È evidente che il termine «non idoneità» lascerebbe intendere una verifica negativa delle capacità e delle attitudini del lavoratore, al punto da preferirgli lo straniero, risultando inverosimile che, a priori, si possa stabilire che il lavoratore nazionale, individuato dal Centro per l’Impiego e disponibile a ricoprire quella mansione (peraltro, normalmente, generica), sia inidoneo.

È quindi necessario sottoporlo a un test?
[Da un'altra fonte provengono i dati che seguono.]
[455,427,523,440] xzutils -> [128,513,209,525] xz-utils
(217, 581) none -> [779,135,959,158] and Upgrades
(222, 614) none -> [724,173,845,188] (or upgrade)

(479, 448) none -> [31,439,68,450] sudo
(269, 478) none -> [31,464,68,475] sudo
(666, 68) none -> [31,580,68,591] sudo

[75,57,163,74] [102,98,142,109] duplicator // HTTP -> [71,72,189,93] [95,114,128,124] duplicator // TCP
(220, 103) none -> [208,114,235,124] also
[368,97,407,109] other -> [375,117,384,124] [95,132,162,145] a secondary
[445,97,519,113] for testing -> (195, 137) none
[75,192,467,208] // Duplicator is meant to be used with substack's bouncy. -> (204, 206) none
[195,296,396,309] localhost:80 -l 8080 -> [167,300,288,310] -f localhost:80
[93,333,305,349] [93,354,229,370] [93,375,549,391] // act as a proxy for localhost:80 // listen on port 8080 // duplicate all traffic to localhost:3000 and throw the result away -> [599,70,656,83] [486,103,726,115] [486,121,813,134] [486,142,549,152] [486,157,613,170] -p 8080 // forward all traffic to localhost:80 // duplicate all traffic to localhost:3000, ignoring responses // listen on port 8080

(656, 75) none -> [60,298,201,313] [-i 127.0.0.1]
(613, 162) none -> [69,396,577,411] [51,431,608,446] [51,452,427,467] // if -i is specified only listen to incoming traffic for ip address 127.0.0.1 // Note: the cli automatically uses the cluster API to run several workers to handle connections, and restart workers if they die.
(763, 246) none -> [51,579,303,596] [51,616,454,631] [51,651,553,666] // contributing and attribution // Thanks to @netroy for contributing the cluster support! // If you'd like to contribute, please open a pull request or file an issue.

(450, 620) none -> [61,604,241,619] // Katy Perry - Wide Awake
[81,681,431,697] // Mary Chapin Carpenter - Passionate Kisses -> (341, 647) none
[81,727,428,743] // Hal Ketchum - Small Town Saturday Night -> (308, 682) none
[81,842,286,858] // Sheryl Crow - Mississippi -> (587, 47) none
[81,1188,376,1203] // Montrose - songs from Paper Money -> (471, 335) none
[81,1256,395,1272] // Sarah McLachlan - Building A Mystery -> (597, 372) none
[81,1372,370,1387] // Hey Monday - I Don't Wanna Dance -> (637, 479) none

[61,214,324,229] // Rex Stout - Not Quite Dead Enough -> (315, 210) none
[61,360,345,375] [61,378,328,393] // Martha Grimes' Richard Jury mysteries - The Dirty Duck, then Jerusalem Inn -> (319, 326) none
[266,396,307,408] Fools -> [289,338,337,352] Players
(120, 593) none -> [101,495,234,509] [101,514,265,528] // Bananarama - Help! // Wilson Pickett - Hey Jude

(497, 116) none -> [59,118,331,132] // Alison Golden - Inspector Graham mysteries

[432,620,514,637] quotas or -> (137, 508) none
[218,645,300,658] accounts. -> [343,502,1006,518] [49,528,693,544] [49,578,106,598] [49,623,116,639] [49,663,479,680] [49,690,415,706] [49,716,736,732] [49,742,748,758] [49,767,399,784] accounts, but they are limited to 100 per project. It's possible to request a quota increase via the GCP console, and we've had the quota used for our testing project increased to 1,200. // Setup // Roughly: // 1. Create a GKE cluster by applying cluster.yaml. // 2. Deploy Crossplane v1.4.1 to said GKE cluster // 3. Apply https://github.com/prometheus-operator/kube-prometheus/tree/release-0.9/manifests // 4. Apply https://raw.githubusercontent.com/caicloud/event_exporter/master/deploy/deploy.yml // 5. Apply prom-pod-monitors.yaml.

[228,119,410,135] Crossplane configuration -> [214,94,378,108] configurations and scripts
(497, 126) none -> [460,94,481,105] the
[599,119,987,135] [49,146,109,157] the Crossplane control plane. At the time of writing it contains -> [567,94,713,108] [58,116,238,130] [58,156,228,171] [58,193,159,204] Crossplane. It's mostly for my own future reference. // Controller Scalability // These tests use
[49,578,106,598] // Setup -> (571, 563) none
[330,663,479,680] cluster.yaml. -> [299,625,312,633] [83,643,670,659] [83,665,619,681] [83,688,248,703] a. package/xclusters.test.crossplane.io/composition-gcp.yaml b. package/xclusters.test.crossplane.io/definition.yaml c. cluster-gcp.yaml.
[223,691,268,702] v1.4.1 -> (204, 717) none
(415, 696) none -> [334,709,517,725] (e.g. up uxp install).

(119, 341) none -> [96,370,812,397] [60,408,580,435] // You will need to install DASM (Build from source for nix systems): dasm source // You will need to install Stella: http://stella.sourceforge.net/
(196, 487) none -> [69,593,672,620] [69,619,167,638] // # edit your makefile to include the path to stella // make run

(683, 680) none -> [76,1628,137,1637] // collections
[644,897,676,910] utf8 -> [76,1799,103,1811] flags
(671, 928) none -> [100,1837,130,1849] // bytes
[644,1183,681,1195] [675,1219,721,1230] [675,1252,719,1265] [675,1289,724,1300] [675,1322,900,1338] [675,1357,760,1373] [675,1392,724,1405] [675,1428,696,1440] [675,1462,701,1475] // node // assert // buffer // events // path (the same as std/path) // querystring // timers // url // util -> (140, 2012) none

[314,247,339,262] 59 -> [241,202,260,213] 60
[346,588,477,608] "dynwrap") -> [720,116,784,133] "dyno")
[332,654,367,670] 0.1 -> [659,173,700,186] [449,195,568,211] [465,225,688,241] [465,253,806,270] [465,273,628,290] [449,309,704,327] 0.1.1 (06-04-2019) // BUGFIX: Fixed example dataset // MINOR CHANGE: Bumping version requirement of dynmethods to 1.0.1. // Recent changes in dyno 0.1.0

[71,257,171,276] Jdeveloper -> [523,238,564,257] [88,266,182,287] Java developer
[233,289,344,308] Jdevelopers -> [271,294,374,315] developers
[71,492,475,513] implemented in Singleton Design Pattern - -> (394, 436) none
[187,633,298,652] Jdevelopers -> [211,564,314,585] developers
E il lavoratore nazionale rifiutato perché ritenuto “non idoneo” (a prescindere che sia stato o meno sottoposto a un test valutativo), avrà diritto a difendersi per eccepire tale “giudizio negativo” nei suoi confronti, da cui deriva, evidentemente, anche la perdita di una opportunità di lavoro?

Aggiungiamo che nell’ultimo comma dell’articolo 9 si dispone che deve essere il datore ad autocertificare la condizione di inidoneità, tramite dichiarazione sostitutiva dell’atto di notorietà, secondo quanto disposto dall’articolo 47 del Dpr 445/2000, che prevede anche responsabilità di tipo penale, e a questo punto il percorso è completato.

Si dirà che il dpcm è norma di livello inferiore rispetto al testo unico e al regolamento d’attuazione (Dpr 394/1999), ma questo non è scontato e comunque non esclude l’attivazione di un contenzioso che, francamente, poteva essere evitato.